Below are the entries. Transcribe exactly the lines from the one with "at the begining)" through the one with "than $300,000! The", ends included, and leave out all others.

***** Source data *****

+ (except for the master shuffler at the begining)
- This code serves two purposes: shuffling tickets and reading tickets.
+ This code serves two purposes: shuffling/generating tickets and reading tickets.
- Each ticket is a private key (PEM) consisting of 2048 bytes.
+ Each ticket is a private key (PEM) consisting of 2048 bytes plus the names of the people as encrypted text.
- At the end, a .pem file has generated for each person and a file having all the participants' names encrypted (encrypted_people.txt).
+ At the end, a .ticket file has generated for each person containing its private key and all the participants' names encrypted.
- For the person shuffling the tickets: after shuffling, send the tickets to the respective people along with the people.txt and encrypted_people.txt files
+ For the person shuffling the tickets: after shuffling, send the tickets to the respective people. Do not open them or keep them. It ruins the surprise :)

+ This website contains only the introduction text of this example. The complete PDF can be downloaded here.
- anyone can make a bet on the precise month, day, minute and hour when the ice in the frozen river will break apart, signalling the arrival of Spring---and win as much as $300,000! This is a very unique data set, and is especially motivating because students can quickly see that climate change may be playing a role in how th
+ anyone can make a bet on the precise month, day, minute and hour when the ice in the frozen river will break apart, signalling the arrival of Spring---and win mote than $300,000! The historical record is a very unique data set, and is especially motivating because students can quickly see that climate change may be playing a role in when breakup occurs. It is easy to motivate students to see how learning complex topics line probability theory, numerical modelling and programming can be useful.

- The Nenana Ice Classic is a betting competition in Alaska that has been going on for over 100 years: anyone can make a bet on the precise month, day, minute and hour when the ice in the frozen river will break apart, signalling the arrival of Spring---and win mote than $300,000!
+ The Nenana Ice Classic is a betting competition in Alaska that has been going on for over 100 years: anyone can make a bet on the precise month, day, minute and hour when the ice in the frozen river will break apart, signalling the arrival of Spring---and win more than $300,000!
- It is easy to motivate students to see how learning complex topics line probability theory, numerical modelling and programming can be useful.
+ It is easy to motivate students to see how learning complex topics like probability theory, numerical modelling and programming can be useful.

*****
***** Source data *****

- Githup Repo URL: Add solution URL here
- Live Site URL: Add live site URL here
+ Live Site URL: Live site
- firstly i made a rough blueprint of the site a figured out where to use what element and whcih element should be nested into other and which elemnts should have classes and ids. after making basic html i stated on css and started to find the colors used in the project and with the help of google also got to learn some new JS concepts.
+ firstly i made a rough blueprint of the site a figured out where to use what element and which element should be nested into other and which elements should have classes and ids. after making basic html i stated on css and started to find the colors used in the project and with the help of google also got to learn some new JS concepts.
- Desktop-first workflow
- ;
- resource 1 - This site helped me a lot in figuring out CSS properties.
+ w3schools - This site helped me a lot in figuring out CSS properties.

*****

## Exercise answer
+ (except for the master shuffler at the begining)
- This code serves two purposes: shuffling tickets and reading tickets.
+ This code serves two purposes: shuffling/generating tickets and reading tickets.
- Each ticket is a private key (PEM) consisting of 2048 bytes.
+ Each ticket is a private key (PEM) consisting of 2048 bytes plus the names of the people as encrypted text.
- At the end, a .pem file has generated for each person and a file having all the participants' names encrypted (encrypted_people.txt).
+ At the end, a .ticket file has generated for each person containing its private key and all the participants' names encrypted.
- For the person shuffling the tickets: after shuffling, send the tickets to the respective people along with the people.txt and encrypted_people.txt files
+ For the person shuffling the tickets: after shuffling, send the tickets to the respective people. Do not open them or keep them. It ruins the surprise :)

+ This website contains only the introduction text of this example. The complete PDF can be downloaded here.
- anyone can make a bet on the precise month, day, minute and hour when the ice in the frozen river will break apart, signalling the arrival of Spring---and win as much as $300,000! This is a very unique data set, and is especially motivating because students can quickly see that climate change may be playing a role in how th
+ anyone can make a bet on the precise month, day, minute and hour when the ice in the frozen river will break apart, signalling the arrival of Spring---and win mote than $300,000! The historical record is a very unique data set, and is especially motivating because students can quickly see that climate change may be playing a role in when breakup occurs. It is easy to motivate students to see how learning complex topics line probability theory, numerical modelling and programming can be useful.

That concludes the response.